Technologien werden zunehmend erschwinglich
Auch Nahrungsmittel werden Teil der digitalen Versorgungskette

"Ein Lager ist nur eine Entschuldigung dafür, dass man nicht weiß, was man braucht", sagt Kevin Ashton, Direktor des Auto ID-Centers. Hinter der Forschungseinrichtung am Massachusetts Institute of Technology (MIT) stehen Sponsoren wie Gillette, Tesco, Metro, Wal-Mart, Unilever und Procter & Gamble, die von Ashtons Einrichtung großes Erwarten: Den Nachfolger der Barcode-Technologie.

RFID lautet das Kürzel, auf dem viele Hoffnungen ruhen. Die Technologie der Radio Frequency Identification ermöglicht die berührungslose Datenerfassung ohne Sichtkontakt. Inzwischen entwickeln eine ganze Reihe von Unternehmen und Instituten entsprechende Lösungen. Eine RFID-Marke besteht aus einem Chip und einer Antenne. Auf den Chips lassen sich bis zu 64 Kilobyte Informationen ablegen. So kann nicht nur die Warenkennnummer festgehalten werden, sondern auch das Herstellungsdatum, die Lagerzeiten in den verschiedenen Vertriebsstationen und der Zeitpunkt der Ankunft im Ladenregal.

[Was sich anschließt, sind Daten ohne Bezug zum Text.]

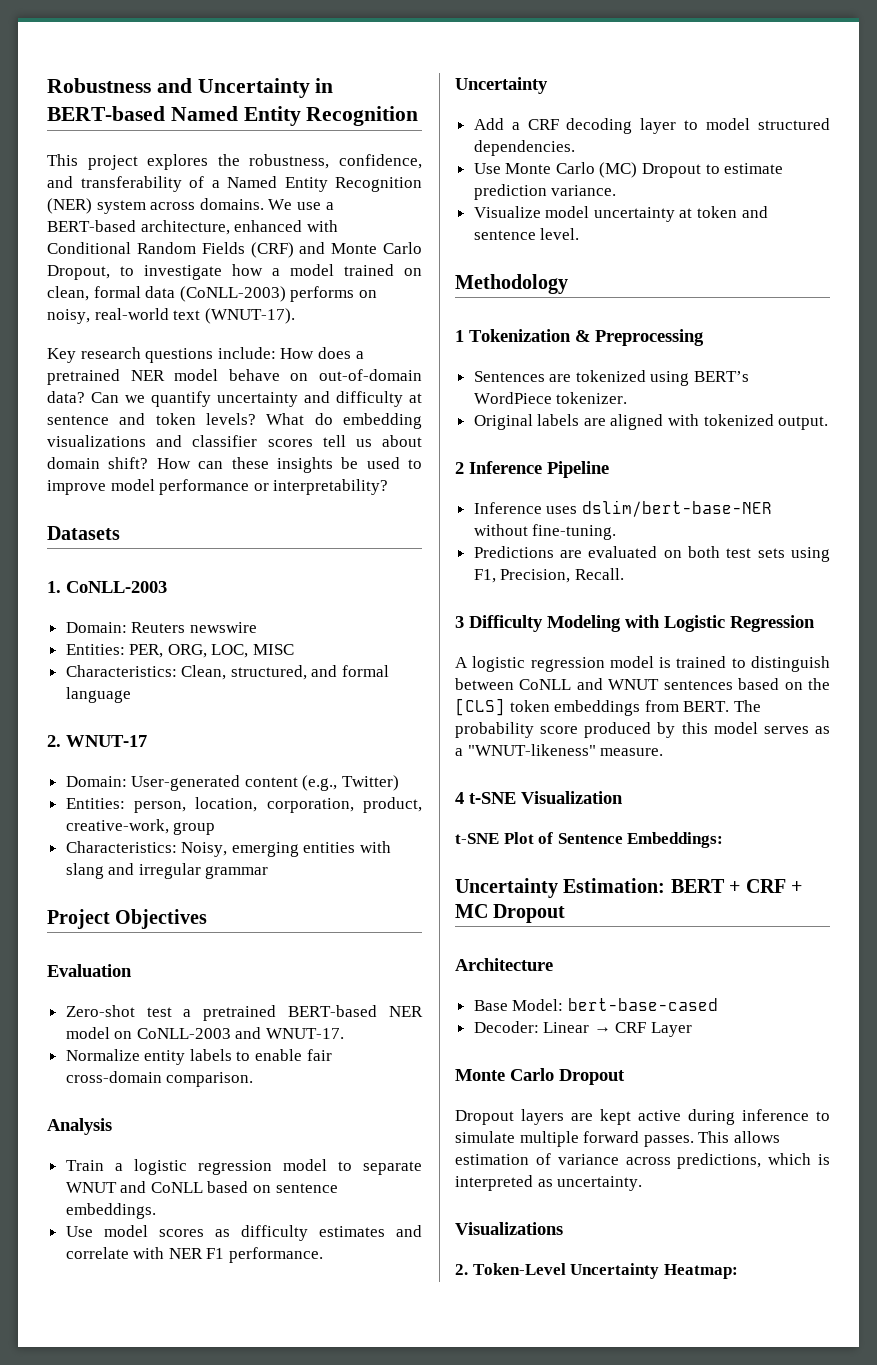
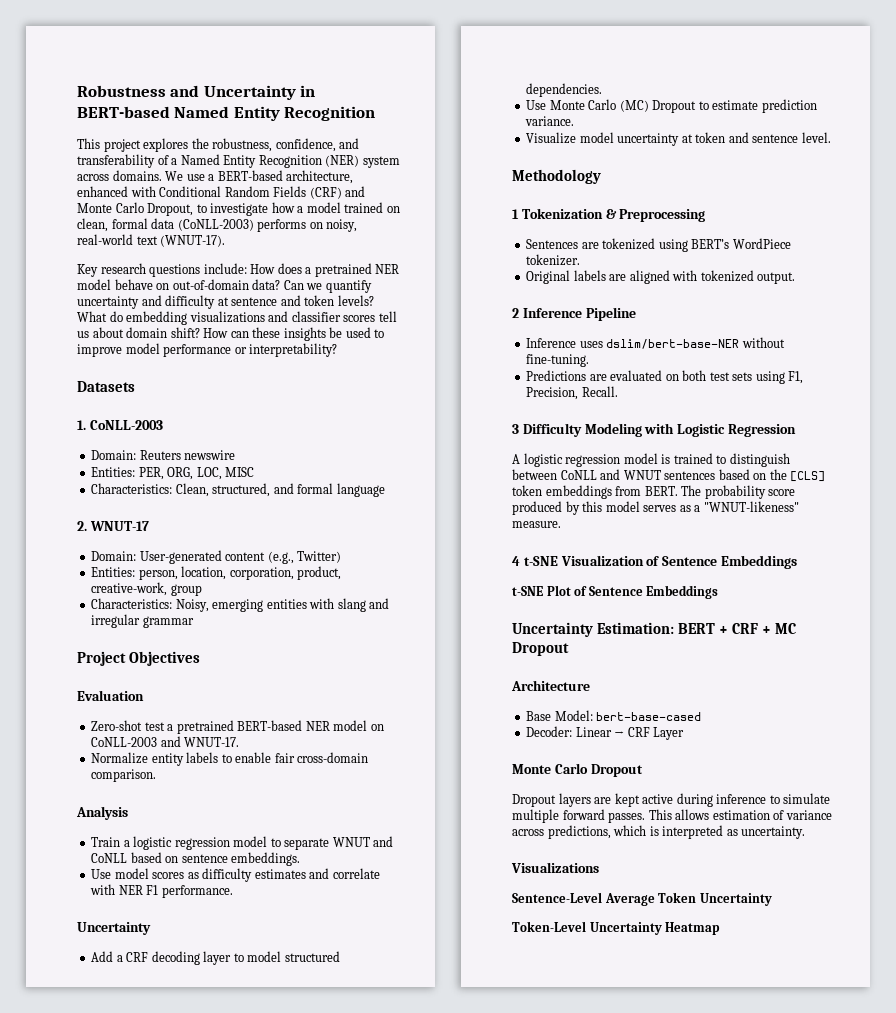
- 4 t-SNE Visualization
+ 4 t-SNE Visualization of Sentence Embeddings
- t-SNE Plot of Sentence Embeddings:
+ t-SNE Plot of Sentence Embeddings
- 2. Token-Level Uncertainty Heatmap:
+ Sentence-Level Average Token Uncertainty
+ Token-Level Uncertainty Heatmap

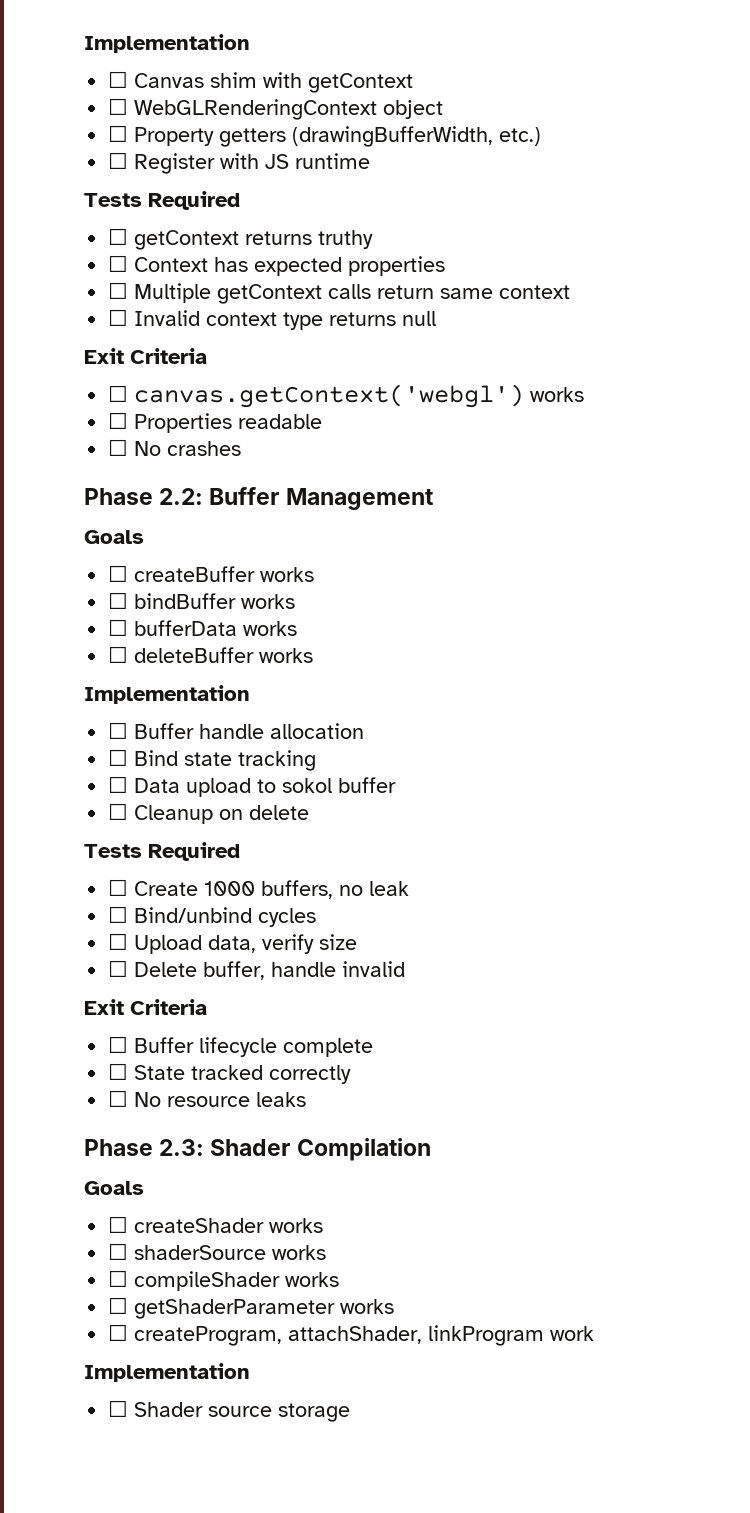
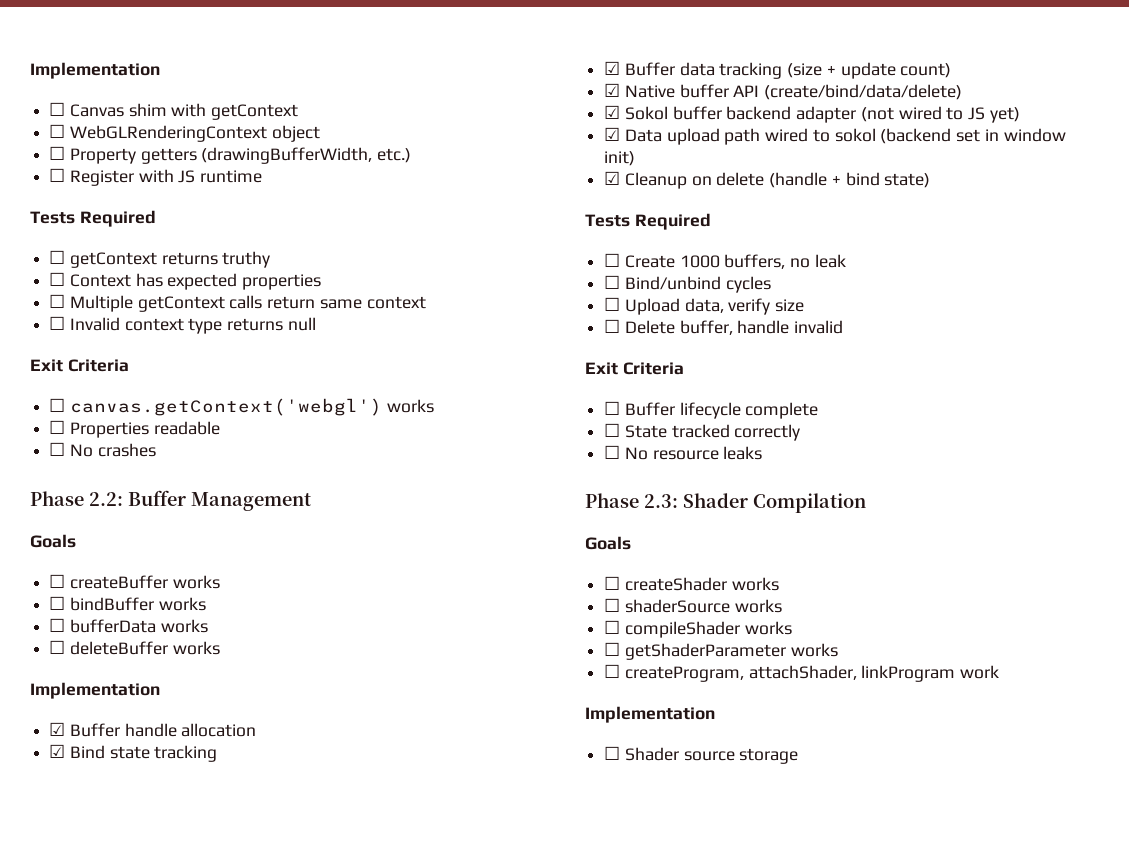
- ☐ Buffer handle allocation
+ ☑ Buffer handle allocation
- ☐ Bind state tracking
+ ☑ Bind state tracking
- ☐ Data upload to sokol buffer
- ☐ Cleanup on delete
+ ☑ Buffer data tracking (size + update count)
+ ☑ Native buffer API (create/bind/data/delete)
+ ☑ Sokol buffer backend adapter (not wired to JS yet)
+ ☑ Data upload path wired to sokol (backend set in window init)
+ ☑ Cleanup on delete (handle + bind state)

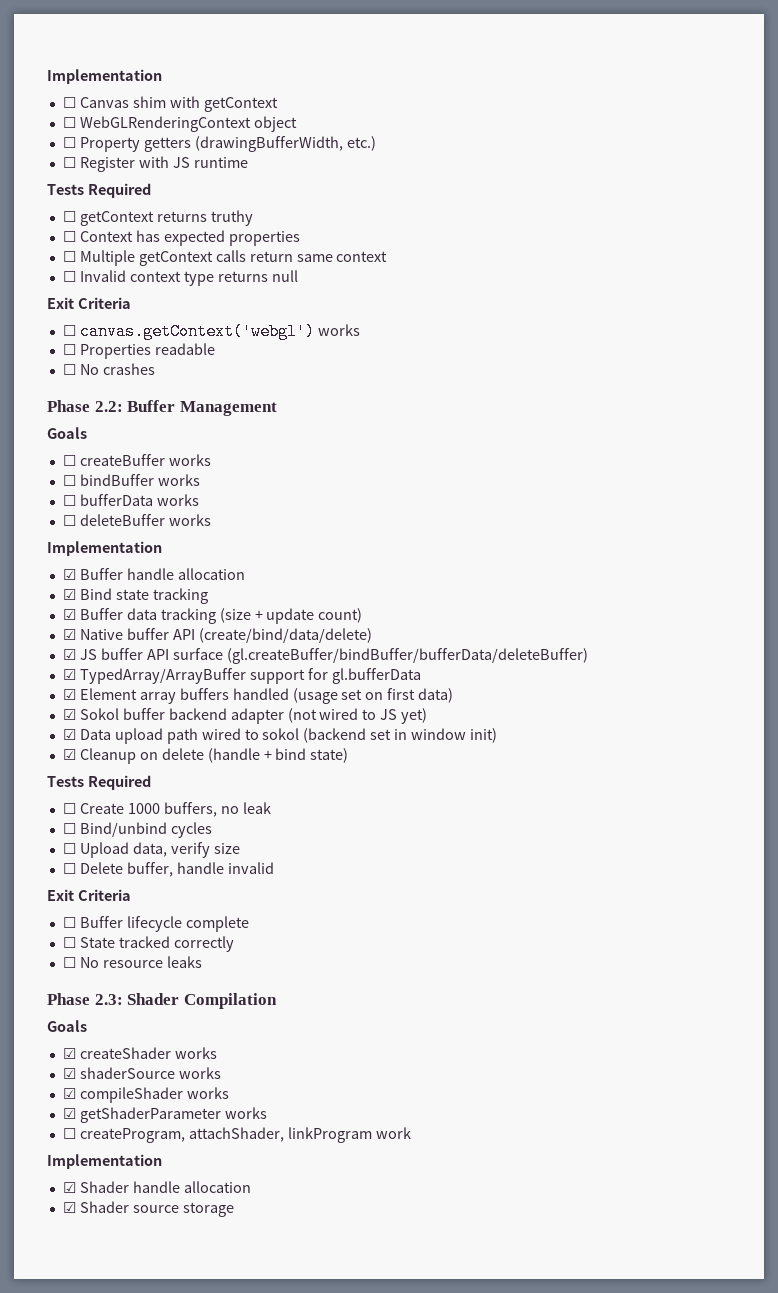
+ ☑ JS buffer API surface (gl.createBuffer/bindBuffer/bufferData/deleteBuffer)
+ ☑ TypedArray/ArrayBuffer support for gl.bufferData
+ ☑ Element array buffers handled (usage set on first data)
- ☐ createShader works
+ ☑ createShader works
- ☐ shaderSource works
+ ☑ shaderSource works
- ☐ compileShader works
+ ☑ compileShader works
- ☐ getShaderParameter works
+ ☑ getShaderParameter works
- ☐ Shader source storage
+ ☑ Shader handle allocation
+ ☑ Shader source storage

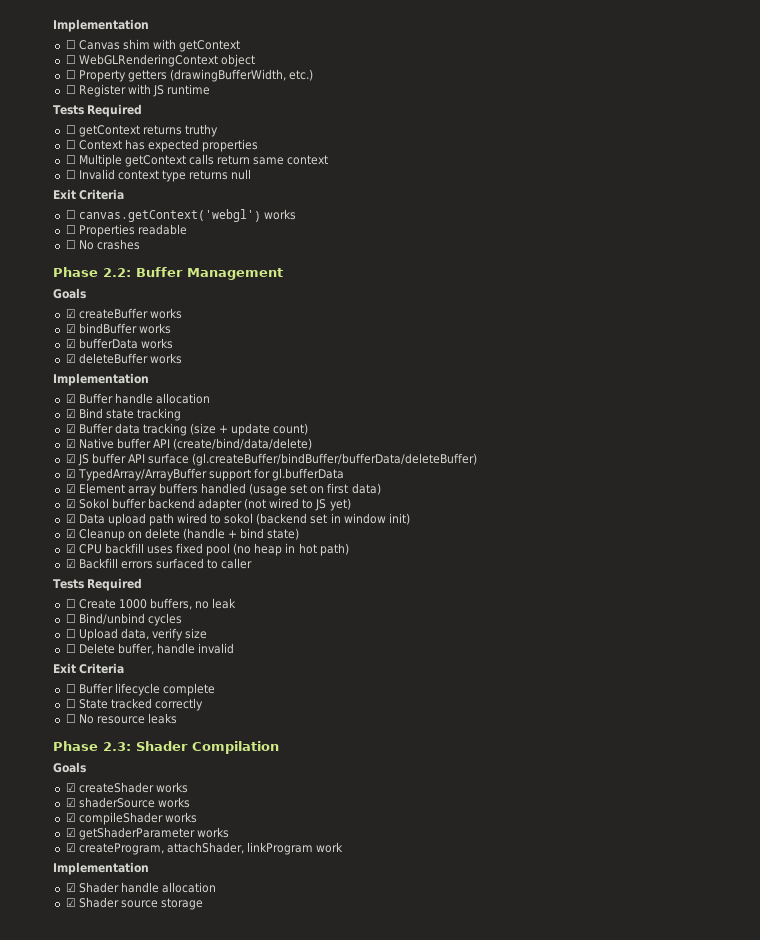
- ☐ createBuffer works
+ ☑ createBuffer works
- ☐ bindBuffer works
+ ☑ bindBuffer works
- ☐ bufferData works
+ ☑ bufferData works
- ☐ deleteBuffer works
+ ☑ deleteBuffer works
+ ☑ CPU backfill uses fixed pool (no heap in hot path)
+ ☑ Backfill errors surfaced to caller
- ☐ createProgram, attachShader, linkProgram work
+ ☑ createProgram, attachShader, linkProgram work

Intelligente Paletten, wie sie unter anderem die Paul Craemer GmbH zusammen mit Schreiner Logidata entwickelt, funken von sich aus ihre Frachtinformationen an die IT-Systeme der Warenempfänger. Die Daten werden nicht mehr per Hand oder Scanner erfasst, sondern automatisch bei der Anlieferung ausgelesen. Diese Warenerfassung ist bis zu 40 Mal schneller als die von Barcodes. Forrester Research zufolge reduziert der britische Einzelhändler Marks & Spencer durch den Einsatz von RFID die durchschnittliche Zeit für das Abarbeiten einer Palette von 29 auf 5 Sekunden.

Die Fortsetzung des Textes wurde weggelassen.